What kind of set-up makes sense for you depends on your financial and human resources (=how much text analysis platform maintenance you want to do). But make sure that whomever you choose they have references.

The best way to ensure the quality and relevance of the analysis results is to get the vendor to run a demo with your own dataset (=familiar context). That will demonstrate whether the vendor can meet your requirements. It is good to keep in mind with demos, especially when free, that the quality is not as good as with the commercial implementation. But demo is good way to figure out whether their analysis results meets your relevance and granularity requirements. Those are often depended upon the service architecture and cannot be changed (except if you create the analysis model in a text analysis tool like SPSS yourself).

10. Provider’s alliances and tool and data integrations

If the verbatim analysis vendor provides a well productized API and you have the infrastructure (enrichment, analytics and visualization tools) then it doesn’t really matter what kind of alliances they have. You can get the text comments analyzed via an API and get the analysis results back to your customer experience database.

But if you want to integrate your feedback channels directly to the verbatim analysis application and then visualize the results in the CEM or CRM platform, then the process is probably easier and more cost-effective.

11. Cost: Price, licensing terms, and total cost of ownership (TCO)

There is a large TCO difference between a pure cloud based service and a platform that you need to maintain and tune. It might be hard to figure out whether the vendor provides a platform or a service. A demo or proof-of-concept will demonstrate this better than thousand powerpoint slides. You should also check what is the minimum contract term.
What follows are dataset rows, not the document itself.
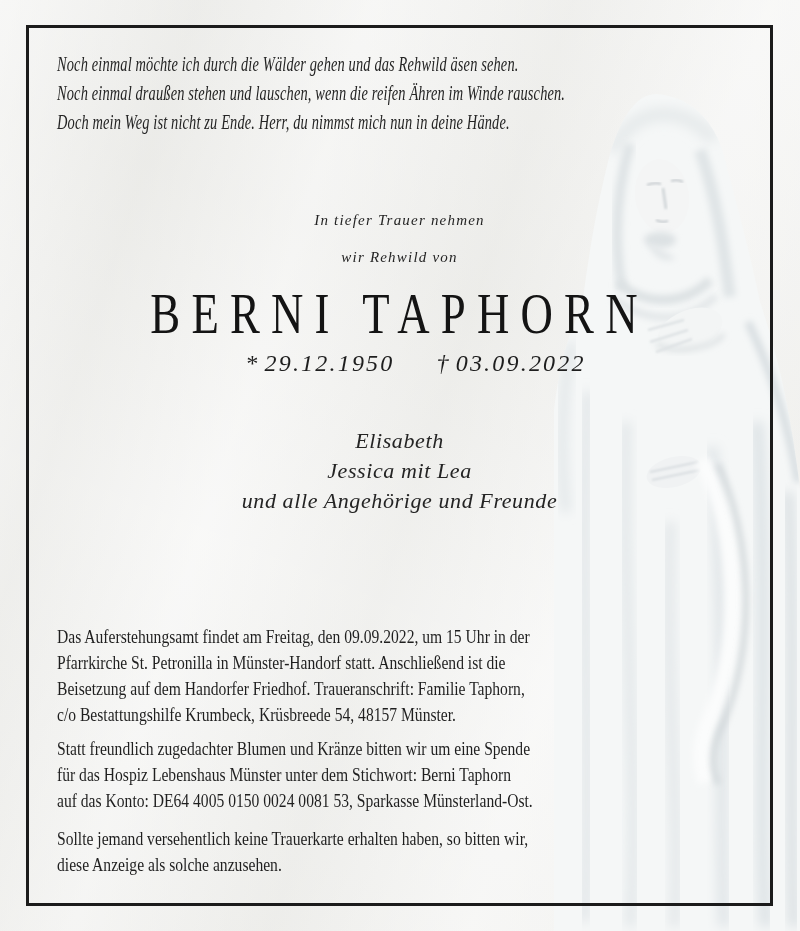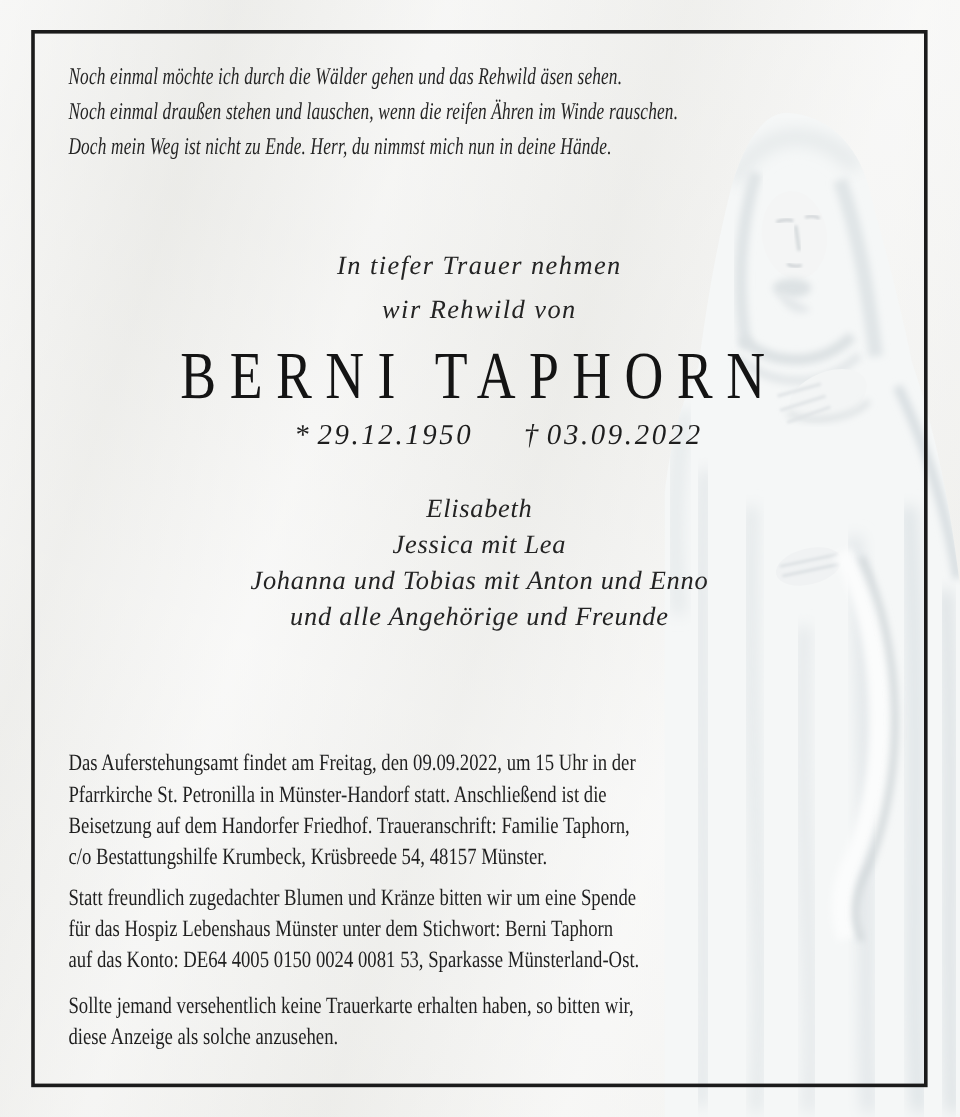"In tiefer Trauer nehmen" .intro { font-size: 22px -> 15px }
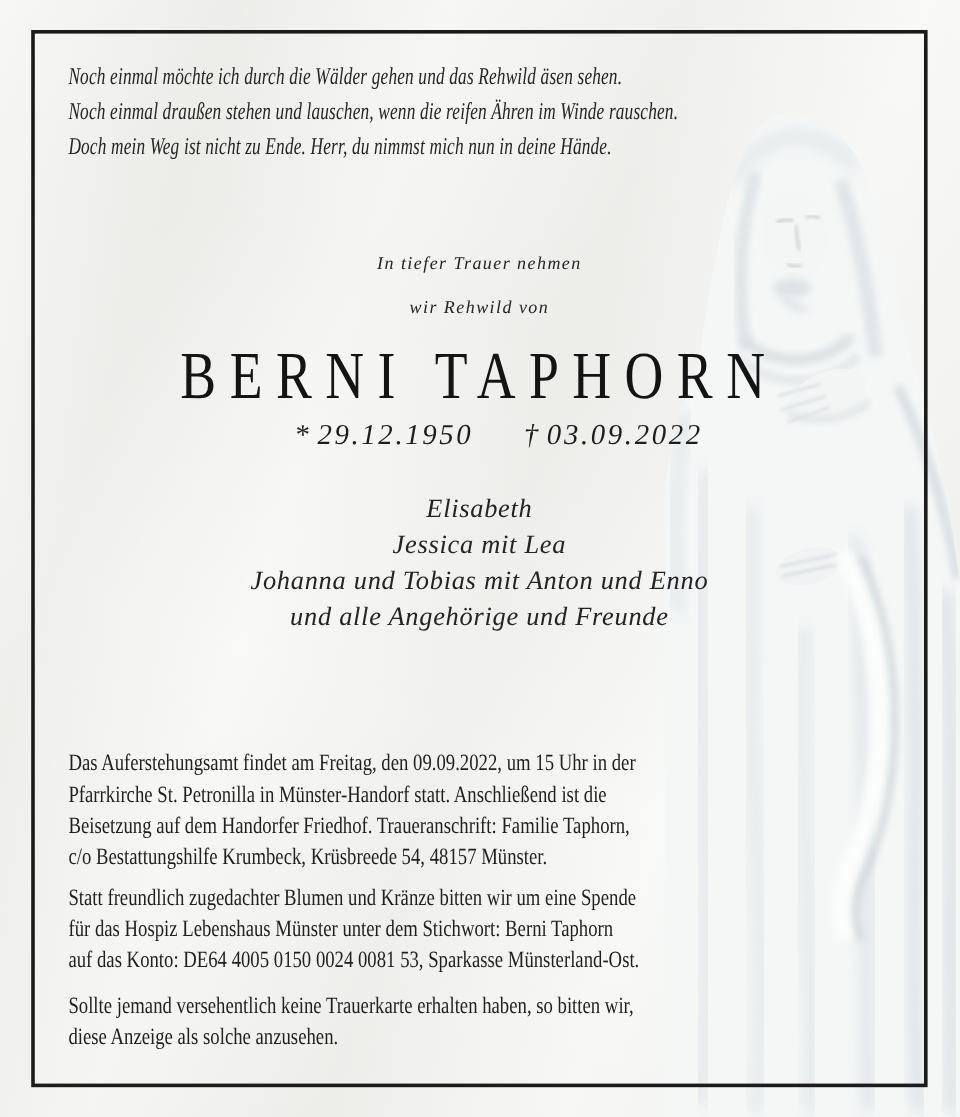"Elisabeth" .mourners { top: 409px -> 426px }
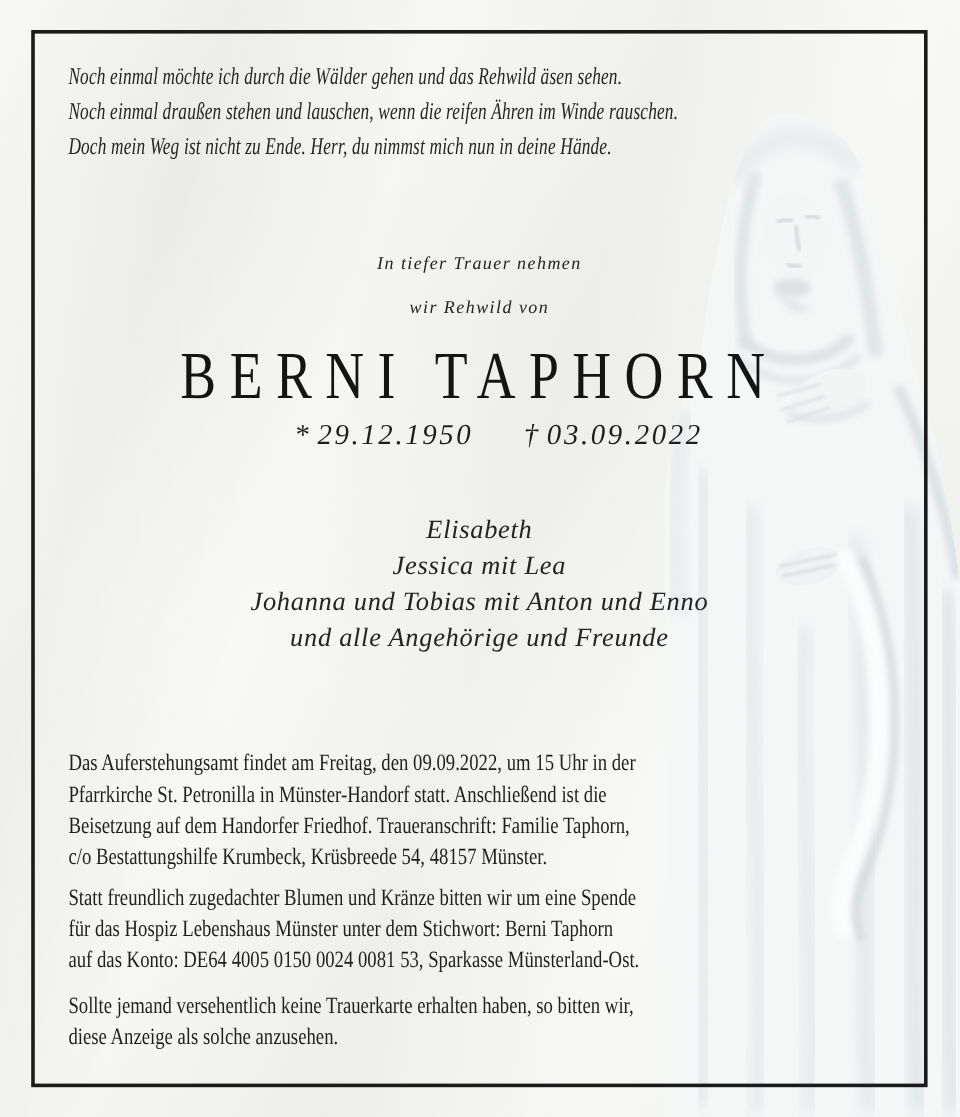"Johanna und Tobias mit Anton" div { html: <div>Johanna und Tobias mit Anton und Enno</div> -> none }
If the vendor requires more than one year lock-in then you need to conduct some additional due diligence.

12. Proof of concept

The fact that the vendor cannot provide a free demo with your data tells a lot about the service. If they don’t provide a free demo, it means that their solution architecture requires so much tuning and customization that developing a demo isn’t feasible. What is important to keep in mind is that this type of solutions are also more expensive and the maintenance costs can be substantial because they are customized to each customer separately. But typically the analysis accuracy and relevancy in this type of solutions is good.

If the demo is giving you an access to a text analytics platform/tool (e.g. SPSS) to try out for 30 days, then you really need to make sure that you have time to develop the analysis model during that time. This type of tools are excellent but only if you have the knowledge and experience, and a lot of time to allocate to this effort. The learning curve can also be steep and you do need to have at least a basic understanding of linguistics.

If you are not familiar with text analysis tools and don’t have a large budget then analysis-as-a-service (AaaS) is your best option. The nice thing about these type of cloud services is also that they are easy to implement. It is also important to keep in mind that because the investment is relatively small, you are not tying yourself to a single vendor forever.

Now that the verbatim analysis business has gone mainstream and there are many solutions which are developing at different speeds, you just might want to keep an option to change vendors even in the near future.


Seth’s advice about working back from business goals is very valid. Decide the business target (what information, granularity, multi-language, real-time) and take the restricting elements (budget, linguistics knowledge, resources) into account, and you will end up making the right decision. Here is a link to a web page that lists 62 text analysis companies. Follow Seth’s and my advice and you will end up with a solution that makes your job easier and your work more valuable for your company.